*** Block opens ***

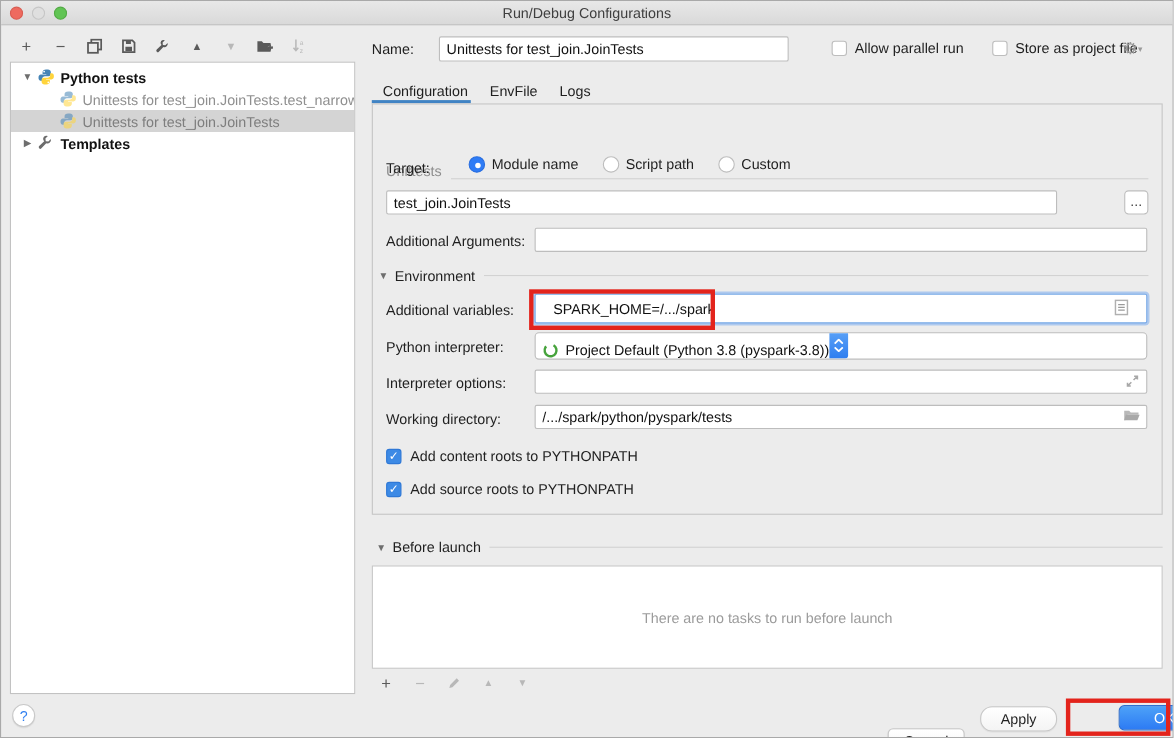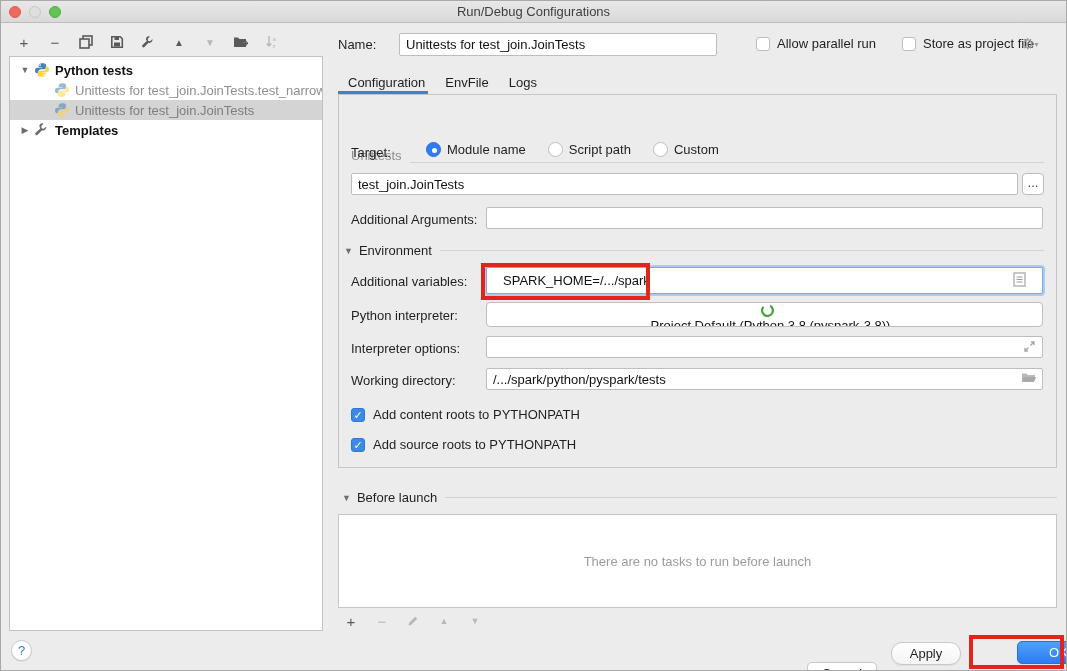--- a/index.html
+++ b/index.html
@@ -229,7 +229,7 @@
     <span class="radio-lbl">Custom</span>
   </div>
 
-  <input class="field" style="left: 350px; top: 172px; width: 667px;" value="test_join.JoinTests">
+  <input class="field" style="left: 350px; top: 172px; width: 610px;" value="test_join.JoinTests">
   <div class="dots-btn" style="left:1021px; top:172px; line-height:18px;">...</div>
 
   <div class="flabel" style="left:350px; top:211px;">Additional Arguments:</div>

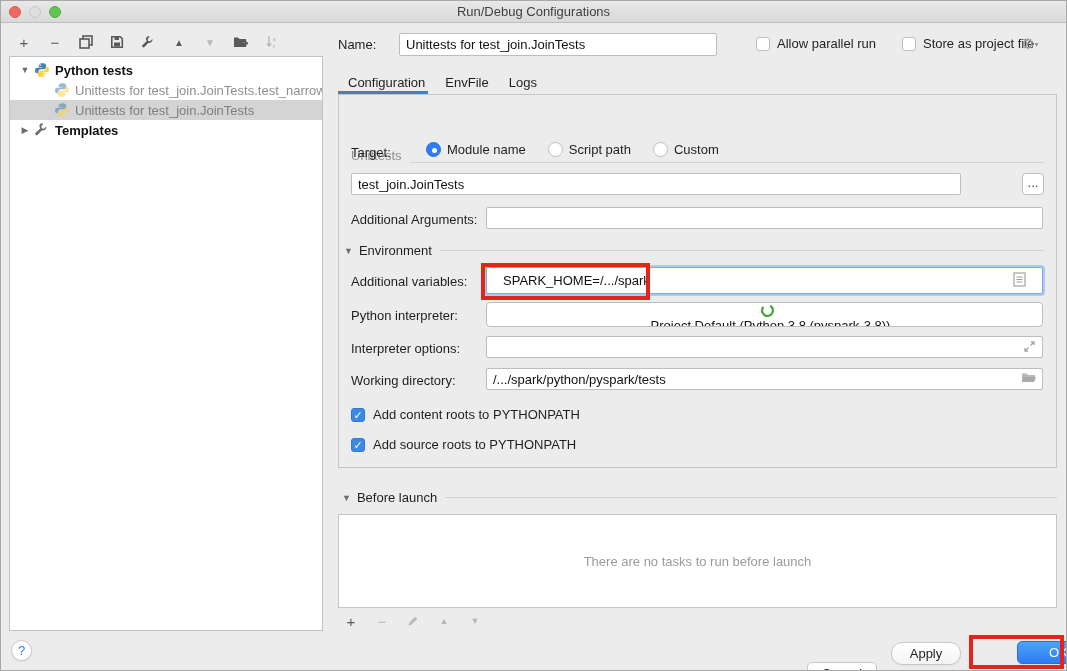--- a/index.html
+++ b/index.html
@@ -71,7 +71,7 @@
   .env-text { flex:1; color:#111; }
   .env-icon { flex:none; }
 
-  .combo { position:absolute; left:485px; top:301px; width:557px; height:25px; background:#fff; border:1px solid #bdbdbd; border-radius:4px; display:flex; align-items:center; padding:0 0 0 6px; overflow:hidden;flex-direction:column; }
+  .combo { position:absolute; left:485px; top:301px; width:557px; height:25px; background:#fff; border:1px solid #bdbdbd; border-radius:4px; display:flex; align-items:flex-end; padding:0 0 0 6px; overflow:hidden; }
   .combo .txt { margin-left:6px; color:#111; white-space:nowrap; }
   .combo .path { margin-left:6px; color:#a5a5a5; font-size:11px; white-space:nowrap; overflow:hidden; flex:1; }
   .spinner { flex:none; width:17px; height:25px; background:linear-gradient(#5ba2f7,#2e7ef0); display:flex; flex-direction:column; align-items:center; justify-content:center; gap:2px; border-radius:0 3px 3px 0; }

*** Block closes ***

■ REQUIRED WORK ■
Find every line above that includes the word "height", then state how many there are and nothing more.

■ RESPONSE BOX ■
4